Weegee obsessively photographs murders in the seamier streets of the city. He’s often there before the police and notoriously rearranges bodies to get a better shot. He knew the police. He knew the underworld and the prostitutes. Much of Weegee’s time is spent on the Lower East Side, where he has a marriage-like friendship with Rita a cafe owner, and has sex with Irma a local prostitute. But despite his notoriety, and the fact that the newspapers are buying his photos, he wants to be accepted in the art world and Hollywood, and he gets to try both. Just as in Bastard, the main character is unsympathetic , but Radiguès surprises and make him endearing. Check this book out. Check out the original photos. Weegee is also the inspiration for characters in films such as A Public Eye, Nightcrawler and Watchmen. And it’s Fellig photo which is the cover and inspiration for the name of Naked City’s (the John Zorn group) first album.
A young woman is buying tacos and Mark approaches her and says, “April, it’s me.” She replies, “You’re mistaken. Sorry…Have a good day.” Back at the motel her son, Eugene, is watching TV. “We’ve got to move,” she says. Eugene takes the bags to the car, and we realize that they are on the run. “April” (her real name is May) is a member of a gang who committed 52 simultaneous robberies in the same day in Prescott.
What’s so impressive about this book is that May is a murderer, who has double-crossed her gang and has implicated her son in her crimes, and she is loyal, an adoring mother, and someone who wants more for her son than she had. She gets more. He knows how to rescue her when some of the gang almost catch them. The two are rescued by a former banker who is now a truck driver, and they spend time with him in New Mexico, before May goes back to “sort out” the gang. There’s a twist near the end that makes the sympathetic drawings, and the loving relationship turn into a touching story.
There’s energy in the storytelling and the drawing. We are pulled along and cheer for May and Eugene to come through despite all they do. In the end we understand. Give it a go.
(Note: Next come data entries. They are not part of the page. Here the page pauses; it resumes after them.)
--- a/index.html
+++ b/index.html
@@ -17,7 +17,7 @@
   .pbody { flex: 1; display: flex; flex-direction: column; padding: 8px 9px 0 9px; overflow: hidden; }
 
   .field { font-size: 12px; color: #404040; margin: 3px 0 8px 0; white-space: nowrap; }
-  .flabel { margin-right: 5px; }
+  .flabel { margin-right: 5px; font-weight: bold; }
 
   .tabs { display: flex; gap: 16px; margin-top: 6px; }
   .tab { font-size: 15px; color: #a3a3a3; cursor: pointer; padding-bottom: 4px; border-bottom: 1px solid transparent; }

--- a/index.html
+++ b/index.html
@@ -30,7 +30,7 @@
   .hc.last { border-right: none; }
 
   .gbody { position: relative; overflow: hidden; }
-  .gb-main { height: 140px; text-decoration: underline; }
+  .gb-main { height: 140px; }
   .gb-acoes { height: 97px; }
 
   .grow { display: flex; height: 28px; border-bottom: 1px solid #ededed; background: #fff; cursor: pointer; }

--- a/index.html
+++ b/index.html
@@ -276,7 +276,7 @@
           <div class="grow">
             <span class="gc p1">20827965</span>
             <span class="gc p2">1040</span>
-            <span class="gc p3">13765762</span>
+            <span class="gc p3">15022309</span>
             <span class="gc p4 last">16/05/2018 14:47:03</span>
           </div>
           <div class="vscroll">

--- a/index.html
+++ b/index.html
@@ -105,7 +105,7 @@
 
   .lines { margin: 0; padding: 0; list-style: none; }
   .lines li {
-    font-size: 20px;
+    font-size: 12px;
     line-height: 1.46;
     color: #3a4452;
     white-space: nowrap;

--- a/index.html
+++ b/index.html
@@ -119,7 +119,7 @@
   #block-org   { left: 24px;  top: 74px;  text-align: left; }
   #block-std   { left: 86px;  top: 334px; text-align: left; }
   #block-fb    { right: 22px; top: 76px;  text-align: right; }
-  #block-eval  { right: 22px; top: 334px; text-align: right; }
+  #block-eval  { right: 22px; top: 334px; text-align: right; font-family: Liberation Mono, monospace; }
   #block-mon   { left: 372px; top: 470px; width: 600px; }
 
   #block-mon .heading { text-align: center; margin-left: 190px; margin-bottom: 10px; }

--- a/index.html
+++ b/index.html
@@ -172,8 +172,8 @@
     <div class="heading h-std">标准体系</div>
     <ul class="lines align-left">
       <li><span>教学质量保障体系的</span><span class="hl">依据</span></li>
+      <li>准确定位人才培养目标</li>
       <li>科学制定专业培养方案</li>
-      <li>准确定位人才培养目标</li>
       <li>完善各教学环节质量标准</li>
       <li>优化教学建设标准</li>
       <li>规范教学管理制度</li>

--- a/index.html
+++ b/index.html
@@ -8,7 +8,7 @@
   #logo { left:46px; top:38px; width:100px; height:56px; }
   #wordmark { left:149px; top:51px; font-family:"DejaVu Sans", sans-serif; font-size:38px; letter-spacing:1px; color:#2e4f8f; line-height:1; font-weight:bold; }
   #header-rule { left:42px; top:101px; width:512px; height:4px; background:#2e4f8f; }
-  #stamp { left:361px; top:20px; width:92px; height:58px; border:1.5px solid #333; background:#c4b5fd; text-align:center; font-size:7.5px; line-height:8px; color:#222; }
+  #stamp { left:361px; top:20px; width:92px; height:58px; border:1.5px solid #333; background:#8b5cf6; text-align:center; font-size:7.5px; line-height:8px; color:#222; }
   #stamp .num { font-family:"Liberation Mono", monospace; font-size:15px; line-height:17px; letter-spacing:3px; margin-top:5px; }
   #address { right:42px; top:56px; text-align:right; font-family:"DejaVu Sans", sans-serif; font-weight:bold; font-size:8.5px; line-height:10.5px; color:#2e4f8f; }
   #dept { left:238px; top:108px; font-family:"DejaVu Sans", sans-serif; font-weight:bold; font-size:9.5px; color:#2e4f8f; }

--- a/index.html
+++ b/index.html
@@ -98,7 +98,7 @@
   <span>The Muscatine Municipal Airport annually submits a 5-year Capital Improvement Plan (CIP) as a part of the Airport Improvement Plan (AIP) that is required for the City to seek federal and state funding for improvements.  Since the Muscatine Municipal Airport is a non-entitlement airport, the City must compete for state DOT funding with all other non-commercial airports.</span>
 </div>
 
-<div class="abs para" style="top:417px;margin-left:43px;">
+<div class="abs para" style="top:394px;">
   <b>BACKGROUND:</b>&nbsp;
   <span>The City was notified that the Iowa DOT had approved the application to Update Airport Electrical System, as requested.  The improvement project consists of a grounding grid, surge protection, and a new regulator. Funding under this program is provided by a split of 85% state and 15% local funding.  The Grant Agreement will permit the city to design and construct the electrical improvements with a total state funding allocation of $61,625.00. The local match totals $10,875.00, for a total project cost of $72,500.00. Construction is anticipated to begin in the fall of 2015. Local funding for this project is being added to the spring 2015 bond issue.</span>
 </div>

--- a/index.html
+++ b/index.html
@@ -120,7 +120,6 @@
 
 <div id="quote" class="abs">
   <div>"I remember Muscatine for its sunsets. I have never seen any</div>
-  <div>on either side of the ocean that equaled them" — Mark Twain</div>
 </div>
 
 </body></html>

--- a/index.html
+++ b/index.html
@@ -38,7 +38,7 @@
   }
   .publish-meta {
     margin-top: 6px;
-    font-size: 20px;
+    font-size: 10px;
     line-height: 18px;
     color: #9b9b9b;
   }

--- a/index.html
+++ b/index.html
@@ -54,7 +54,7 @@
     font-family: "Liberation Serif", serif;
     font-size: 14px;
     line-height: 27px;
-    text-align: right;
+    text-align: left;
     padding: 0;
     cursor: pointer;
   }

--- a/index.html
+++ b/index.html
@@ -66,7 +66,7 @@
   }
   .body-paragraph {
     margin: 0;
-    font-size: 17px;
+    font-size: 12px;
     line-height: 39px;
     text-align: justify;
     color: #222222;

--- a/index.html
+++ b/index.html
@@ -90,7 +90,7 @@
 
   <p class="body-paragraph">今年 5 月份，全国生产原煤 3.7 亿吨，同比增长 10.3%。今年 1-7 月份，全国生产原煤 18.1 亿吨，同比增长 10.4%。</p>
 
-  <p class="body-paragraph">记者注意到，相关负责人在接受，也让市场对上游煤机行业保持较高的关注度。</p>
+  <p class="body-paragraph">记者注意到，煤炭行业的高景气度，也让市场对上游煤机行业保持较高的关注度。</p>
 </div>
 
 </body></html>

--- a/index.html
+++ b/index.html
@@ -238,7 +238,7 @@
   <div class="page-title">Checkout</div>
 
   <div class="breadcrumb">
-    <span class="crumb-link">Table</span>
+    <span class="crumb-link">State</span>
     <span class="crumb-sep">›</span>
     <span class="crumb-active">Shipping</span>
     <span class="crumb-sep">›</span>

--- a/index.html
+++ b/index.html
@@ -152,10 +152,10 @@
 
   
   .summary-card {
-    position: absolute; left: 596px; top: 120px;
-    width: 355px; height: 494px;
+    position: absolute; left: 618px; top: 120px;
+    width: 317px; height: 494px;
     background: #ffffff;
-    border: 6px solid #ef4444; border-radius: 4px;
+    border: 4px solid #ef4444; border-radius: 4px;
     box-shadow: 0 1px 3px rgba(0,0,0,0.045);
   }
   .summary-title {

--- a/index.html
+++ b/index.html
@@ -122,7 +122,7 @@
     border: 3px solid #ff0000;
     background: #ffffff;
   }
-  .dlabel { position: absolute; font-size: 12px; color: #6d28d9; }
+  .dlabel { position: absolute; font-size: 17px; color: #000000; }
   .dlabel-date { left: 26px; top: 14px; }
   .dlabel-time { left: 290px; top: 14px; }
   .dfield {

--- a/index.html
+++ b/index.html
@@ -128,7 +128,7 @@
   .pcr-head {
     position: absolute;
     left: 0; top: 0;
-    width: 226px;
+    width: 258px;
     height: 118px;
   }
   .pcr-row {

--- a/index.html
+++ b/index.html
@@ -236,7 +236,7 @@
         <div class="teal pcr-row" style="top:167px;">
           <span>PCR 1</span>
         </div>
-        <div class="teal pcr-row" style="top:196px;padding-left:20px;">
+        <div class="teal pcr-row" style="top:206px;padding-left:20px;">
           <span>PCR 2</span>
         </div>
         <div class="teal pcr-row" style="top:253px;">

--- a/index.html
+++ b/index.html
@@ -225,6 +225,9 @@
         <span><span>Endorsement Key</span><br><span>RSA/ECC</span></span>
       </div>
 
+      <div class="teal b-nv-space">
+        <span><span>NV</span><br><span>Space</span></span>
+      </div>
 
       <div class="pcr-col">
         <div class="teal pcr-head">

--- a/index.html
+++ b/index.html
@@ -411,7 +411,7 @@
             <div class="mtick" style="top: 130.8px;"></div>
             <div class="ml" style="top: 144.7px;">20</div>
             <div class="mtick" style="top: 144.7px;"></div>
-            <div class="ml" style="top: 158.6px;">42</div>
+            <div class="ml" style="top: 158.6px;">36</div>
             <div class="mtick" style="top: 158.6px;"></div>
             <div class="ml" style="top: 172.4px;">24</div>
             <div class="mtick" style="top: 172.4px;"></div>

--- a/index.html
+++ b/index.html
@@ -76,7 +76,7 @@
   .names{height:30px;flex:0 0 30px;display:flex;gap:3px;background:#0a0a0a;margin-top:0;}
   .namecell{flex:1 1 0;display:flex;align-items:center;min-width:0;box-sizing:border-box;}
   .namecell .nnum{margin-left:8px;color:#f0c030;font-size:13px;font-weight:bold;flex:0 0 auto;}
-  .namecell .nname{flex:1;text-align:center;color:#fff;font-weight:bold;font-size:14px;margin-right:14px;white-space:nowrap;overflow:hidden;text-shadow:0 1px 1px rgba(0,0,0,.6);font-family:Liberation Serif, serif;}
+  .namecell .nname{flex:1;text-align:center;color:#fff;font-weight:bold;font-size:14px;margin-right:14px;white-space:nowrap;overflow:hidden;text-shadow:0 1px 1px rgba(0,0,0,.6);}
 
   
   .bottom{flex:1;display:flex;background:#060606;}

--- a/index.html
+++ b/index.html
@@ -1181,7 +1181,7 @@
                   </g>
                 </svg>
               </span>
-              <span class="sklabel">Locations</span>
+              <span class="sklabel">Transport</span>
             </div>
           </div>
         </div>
Young Frances by Hartley Lin, published in 2018 by Adhouse Books, is a graphic novel, set in Toronto, that follows Frances as she almost inadvertently finds herself.
The story alternates between her time at work as a law clerk in a large corporate law firm and her time amongst her friends. Even as she avoids attention, people are drawn to her.
She has insomnia. She works hard, is conscientious and moves up the ladder in spite of her inclinations, even while other clerks and lawyers are being fired. As the story moves on, Frances moves from one person’s idiosyncratic life to the next. She ends up working for the leading bankruptcy partner, an alcoholic called Castonguay who lives in a hotel room next to the office. At home, she shares her flat with Vickie a spacey actress who drinks a lot and is always behind on the rent, relying on the ever-sensible Franny to bail her out. And yet Frances just keep moving forward, trying her hardest, always feeling like she is not doing the right thing, and yet Vickie loves her–and keeps in touch even when she gets a part in a cable TV show and moves to LA–Castonguay realises what he has and keeps promoting her, and finally, Peter, who just keeps hanging around, gets Frances to pay attention to him.
For many of the employers at the law firm, work defines them. The same goes for the actress Vickie. But Peter, a builder of “other people’s dream homes” doesn’t let his work define him. By the end of the novel, Frances realises that her work does define her, she has made something for herself, and she gets home that night, and Peter is waiting on the doorstep and she hugs him.
Lin’s drawing style draws out a gentle humanity in all the characters including the ones he is satirizing. This is a special talent. He makes fun of the actress who can’t live in the real world and the lawyer who only thinks about his work, and yet, like Frances he sees what is warm in them. The indoor spaces and the buildings of the cityscape of Toronto are there in the scenes where we need them and just suggested or absent at other times. The fact that Frances falls in love with a gentle sensitive builder is perhaps what happens to us as readers of this engaging, humanizing work of art.
“I’m just a law clerk. I barely figure in the pecking order. The weird thing is I think I’m pretty good at it.”
Read this now. Buy a copy, so that you can share it with your friends.
A Graphic Novel by Irene N. Watts and Kathryn E Shoemaker
Black and white images softly drawn. Shaded background. Any white is the word balloons, letters or aprons. Marianne arrives in London on the Kindertransport and is taken in by Mrs. and Mr. Abercrombie-Jones who were looking for an older child to be a second domestic in their home. They insist on calling her Mary Anne, and yet correct her when she mispronounces their names. They do send her to school where she makes friends. The painfulness of British anti-Semitism from schoolmates, caretakers, teachers and neighbours is scratched into the background of the narrative like the hatching in each frame. Marianne does make good friends in school who move on as she does when the London schools are evacuated–she goes to Wales where a couple hope that Mairi will replace their daughter who recently died. While the prejudices are not absent in Wales, the kindly Mr. Evans, guides Marianne through Llanelli. The end is too easy, but hopeful.